### Available data:

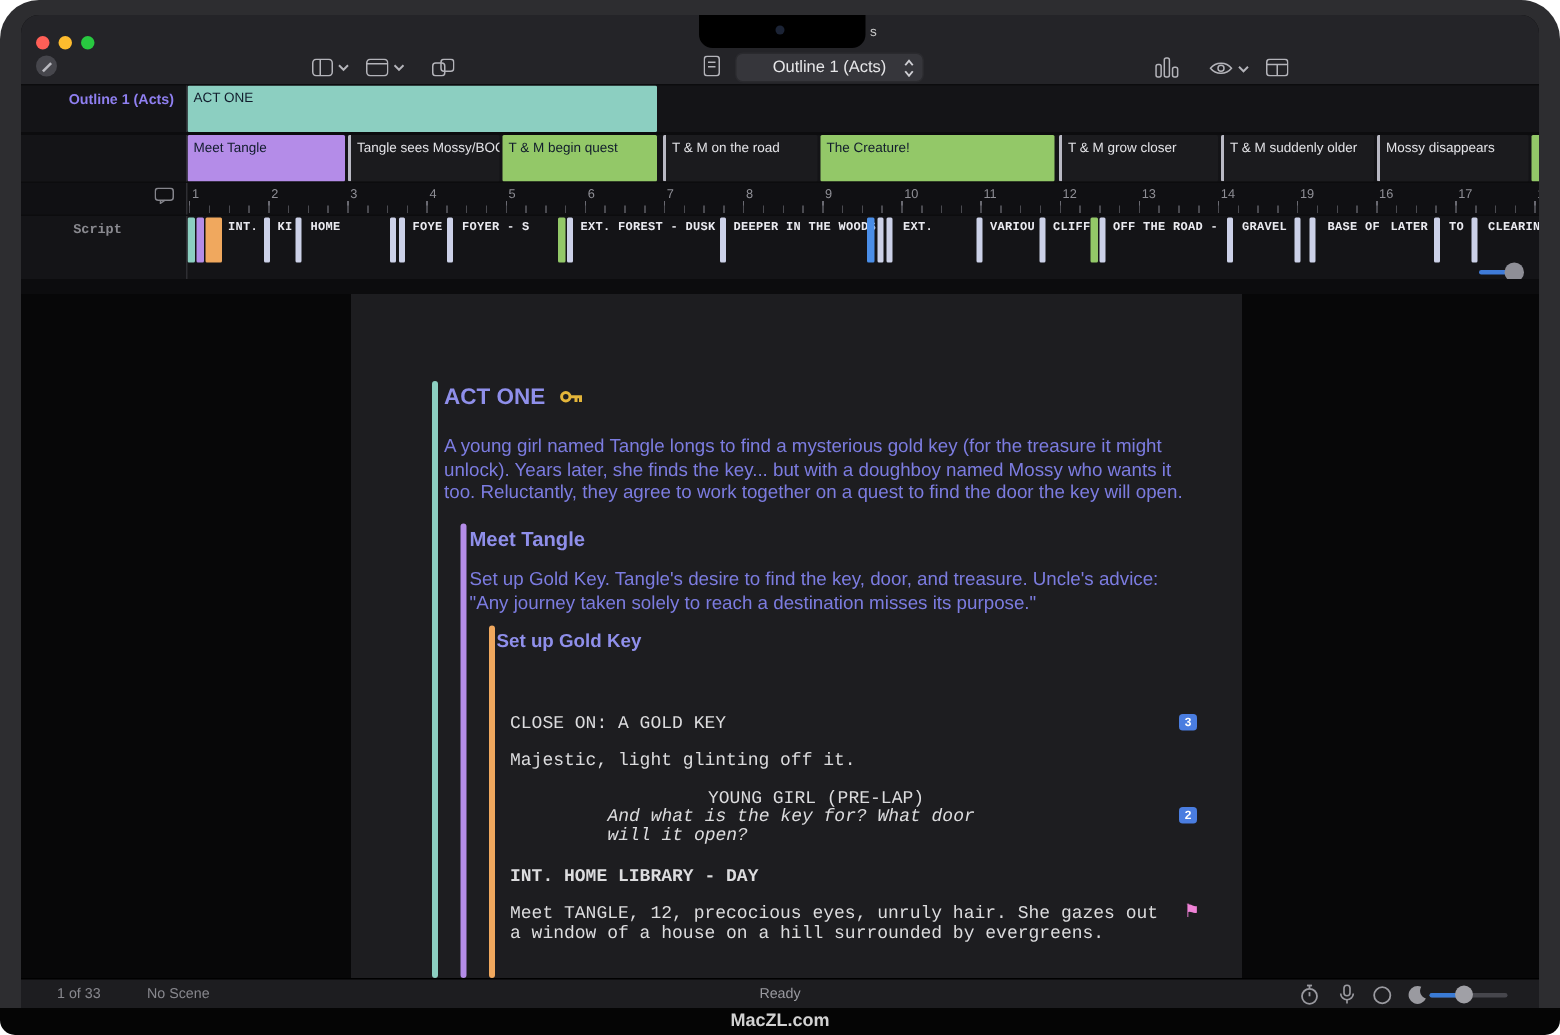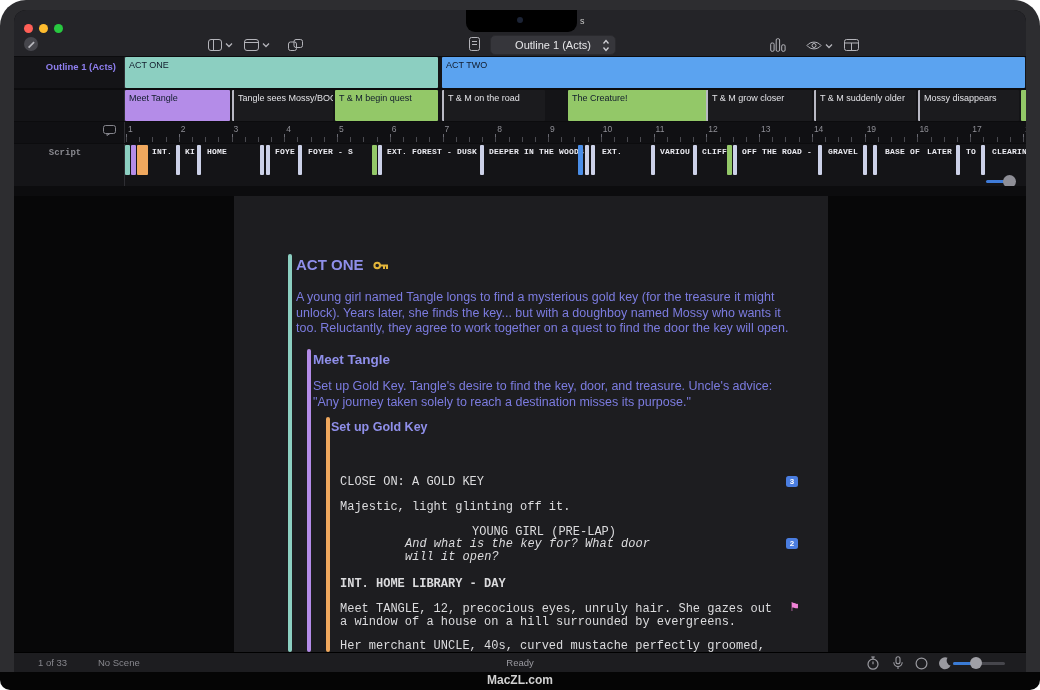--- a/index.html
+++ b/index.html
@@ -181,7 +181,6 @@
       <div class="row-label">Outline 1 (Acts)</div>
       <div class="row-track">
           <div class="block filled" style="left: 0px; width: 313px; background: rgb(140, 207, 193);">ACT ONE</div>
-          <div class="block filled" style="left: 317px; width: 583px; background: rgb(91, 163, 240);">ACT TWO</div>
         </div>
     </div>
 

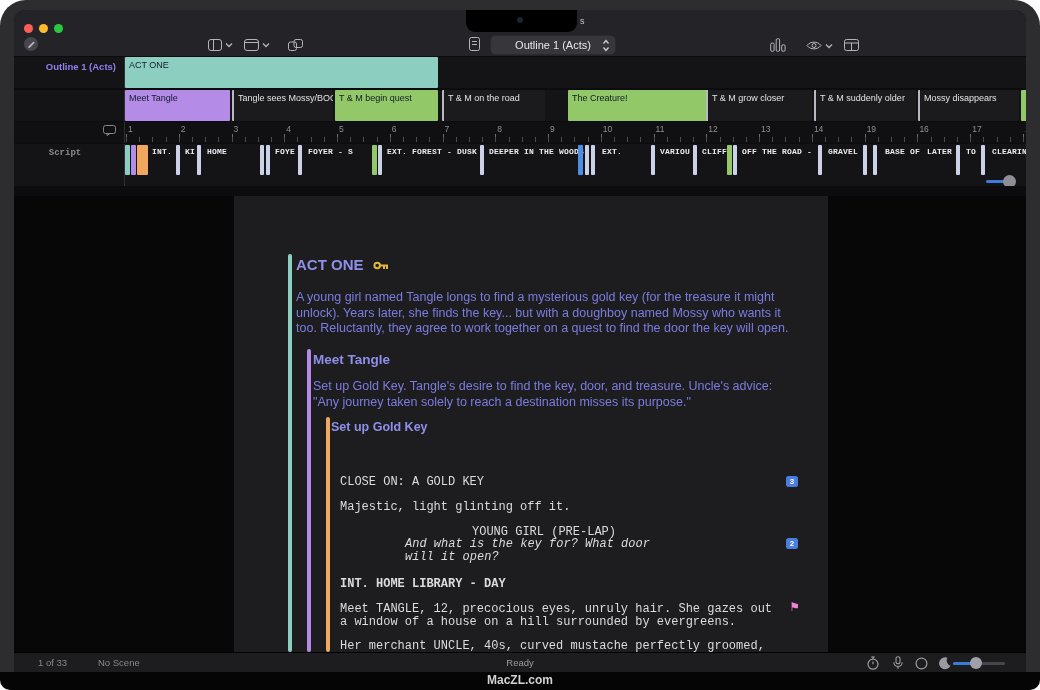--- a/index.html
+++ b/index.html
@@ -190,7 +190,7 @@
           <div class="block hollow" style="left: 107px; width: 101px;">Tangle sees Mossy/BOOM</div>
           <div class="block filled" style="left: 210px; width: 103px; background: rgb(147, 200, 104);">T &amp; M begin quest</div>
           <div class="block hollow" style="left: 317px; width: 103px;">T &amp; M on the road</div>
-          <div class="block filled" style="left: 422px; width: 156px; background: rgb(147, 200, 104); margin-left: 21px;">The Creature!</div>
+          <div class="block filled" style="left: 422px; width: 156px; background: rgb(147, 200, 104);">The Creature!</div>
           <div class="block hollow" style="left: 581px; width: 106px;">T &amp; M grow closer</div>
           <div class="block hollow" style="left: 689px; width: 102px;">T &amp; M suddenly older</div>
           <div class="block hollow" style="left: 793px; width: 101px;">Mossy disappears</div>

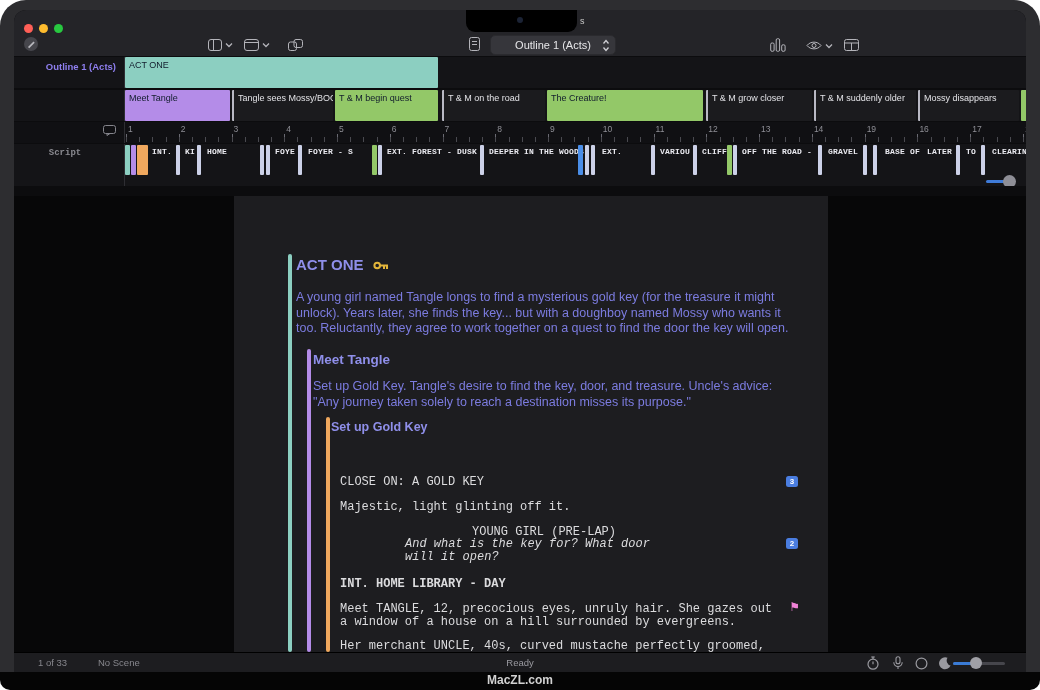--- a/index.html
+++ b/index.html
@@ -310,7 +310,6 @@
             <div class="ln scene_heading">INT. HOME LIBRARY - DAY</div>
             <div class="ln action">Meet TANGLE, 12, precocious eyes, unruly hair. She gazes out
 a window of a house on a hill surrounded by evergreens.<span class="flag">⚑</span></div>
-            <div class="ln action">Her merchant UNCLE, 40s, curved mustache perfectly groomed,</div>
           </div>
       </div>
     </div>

### Task to carry out:
The answer must be a single number: the count of lines in the listing that hold the string "filled".

### Task answer:
5